*Task goal*. In the entries below, find the lines that contain the word "债务单位信誉较好的" and copy them.

Screenshot and code edit data:
====================
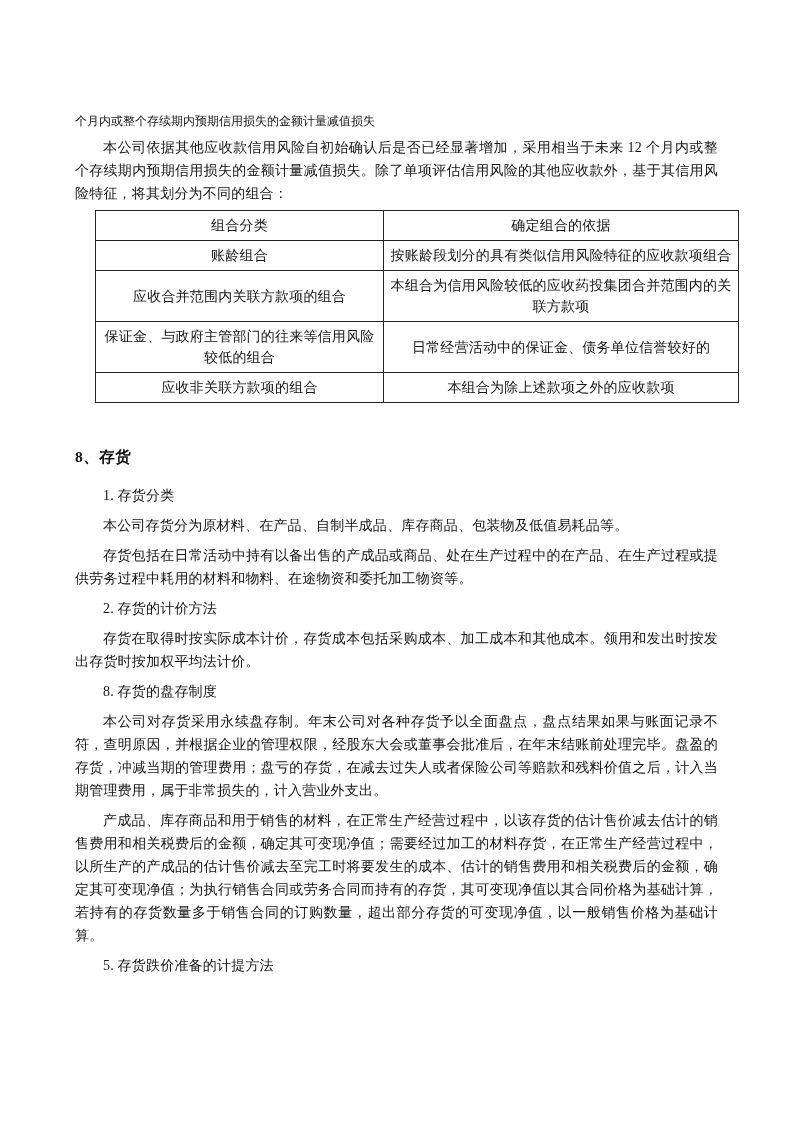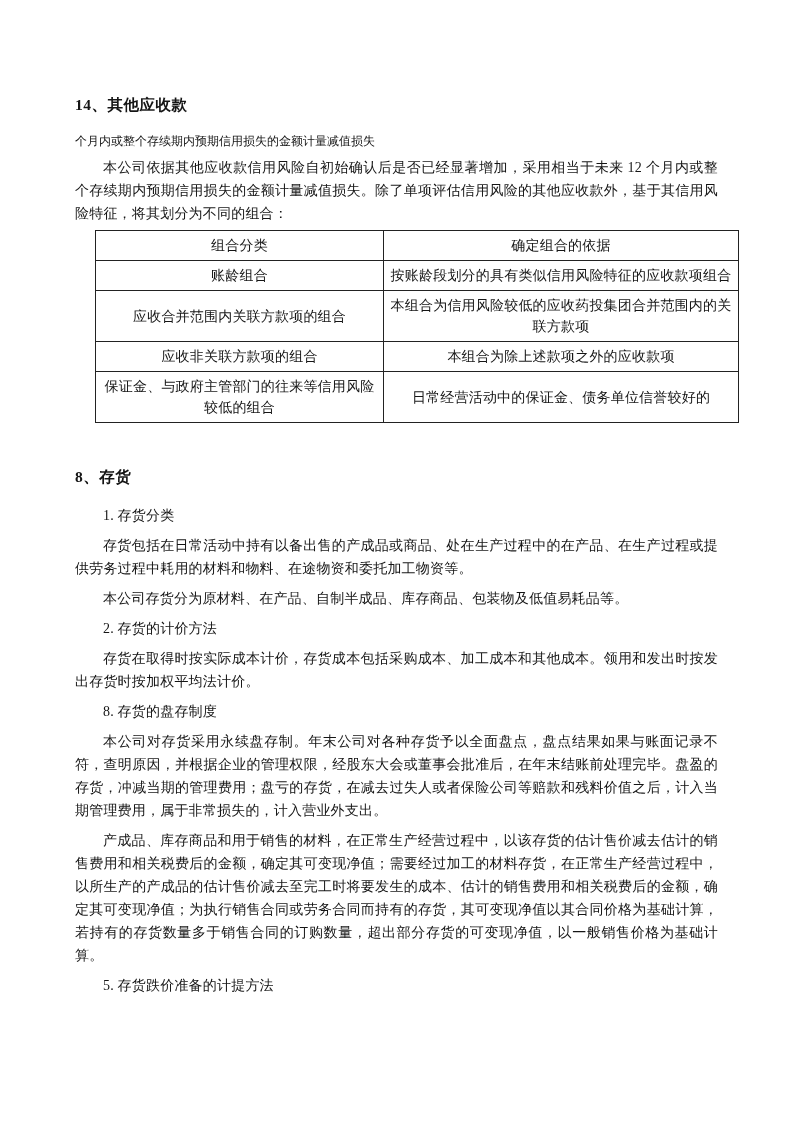--- a/index.html
+++ b/index.html
@@ -80,21 +80,20 @@
   .s15-para {
     margin-top: 7px;
   }
 </style>
 </head>
 <body>
 
 <div class="page">
 
   <section>
-    <h1 class="doc-title">14、其他应收款</h1>
     <p class="subtitle">个月内或整个存续期内预期信用损失的金额计量减值损失</p>
     <p class="para">本公司依据其他应收款信用风险自初始确认后是否已经显著增加，采用相当于未来 12 个月内或整个存续期内预期信用损失的金额计量减值损失。除了单项评估信用风险的其他应收款外，基于其信用风险特征，将其划分为不同的组合：</p>
 
     <table class="policy-table">
       <colgroup>
         <col class="c-left">
         <col class="c-right">
       </colgroup>
       <thead>
         <tr>
@@ -105,37 +104,37 @@
       <tbody>
         <tr>
           <td>账龄组合</td>
           <td>按账龄段划分的具有类似信用风险特征的应收款项组合</td>
         </tr>
         <tr>
           <td>应收合并范围内关联方款项的组合</td>
           <td>本组合为信用风险较低的应收药投集团合并范围内的关联方款项</td>
         </tr>
         <tr>
+          <td>保证金、与政府主管部门的往来等信用风险较低的组合</td>
+          <td>日常经营活动中的保证金、债务单位信誉较好的</td>
+        </tr>
+        <tr>
           <td>应收非关联方款项的组合</td>
           <td>本组合为除上述款项之外的应收款项</td>
-        </tr>
-        <tr>
-          <td>保证金、与政府主管部门的往来等信用风险较低的组合</td>
-          <td>日常经营活动中的保证金、债务单位信誉较好的</td>
         </tr>
       </tbody>
     </table>
   </section>
 
   <section>
     <h1 class="doc-title section-15-title">8、存货</h1>
 
     <p class="subhead first">1. 存货分类</p>
+    <p class="para s15-para">本公司存货分为原材料、在产品、自制半成品、库存商品、包装物及低值易耗品等。</p>
     <p class="para s15-para">存货包括在日常活动中持有以备出售的产成品或商品、处在生产过程中的在产品、在生产过程或提供劳务过程中耗用的材料和物料、在途物资和委托加工物资等。</p>
-    <p class="para s15-para">本公司存货分为原材料、在产品、自制半成品、库存商品、包装物及低值易耗品等。</p>
 
     <p class="subhead">2. 存货的计价方法</p>
     <p class="para s15-para">存货在取得时按实际成本计价，存货成本包括采购成本、加工成本和其他成本。领用和发出时按发出存货时按加权平均法计价。</p>
 
     <p class="subhead">8. 存货的盘存制度</p>
     <p class="para s15-para">本公司对存货采用永续盘存制。年末公司对各种存货予以全面盘点，盘点结果如果与账面记录不符，查明原因，并根据企业的管理权限，经股东大会或董事会批准后，在年末结账前处理完毕。盘盈的存货，冲减当期的管理费用；盘亏的存货，在减去过失人或者保险公司等赔款和残料价值之后，计入当期管理费用，属于非常损失的，计入营业外支出。</p>
 
     <p class="para s15-para">产成品、库存商品和用于销售的材料，在正常生产经营过程中，以该存货的估计售价减去估计的销售费用和相关税费后的金额，确定其可变现净值；需要经过加工的材料存货，在正常生产经营过程中，以所生产的产成品的估计售价减去至完工时将要发生的成本、估计的销售费用和相关税费后的金额，确定其可变现净值；为执行销售合同或劳务合同而持有的存货，其可变现净值以其合同价格为基础计算，若持有的存货数量多于销售合同的订购数量，超出部分存货的可变现净值，以一般销售价格为基础计算。</p>
 
     <p class="subhead">5. 存货跌价准备的计提方法</p>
====================
*Exercise output*.
+          <td>日常经营活动中的保证金、债务单位信誉较好的</td>
-          <td>日常经营活动中的保证金、债务单位信誉较好的</td>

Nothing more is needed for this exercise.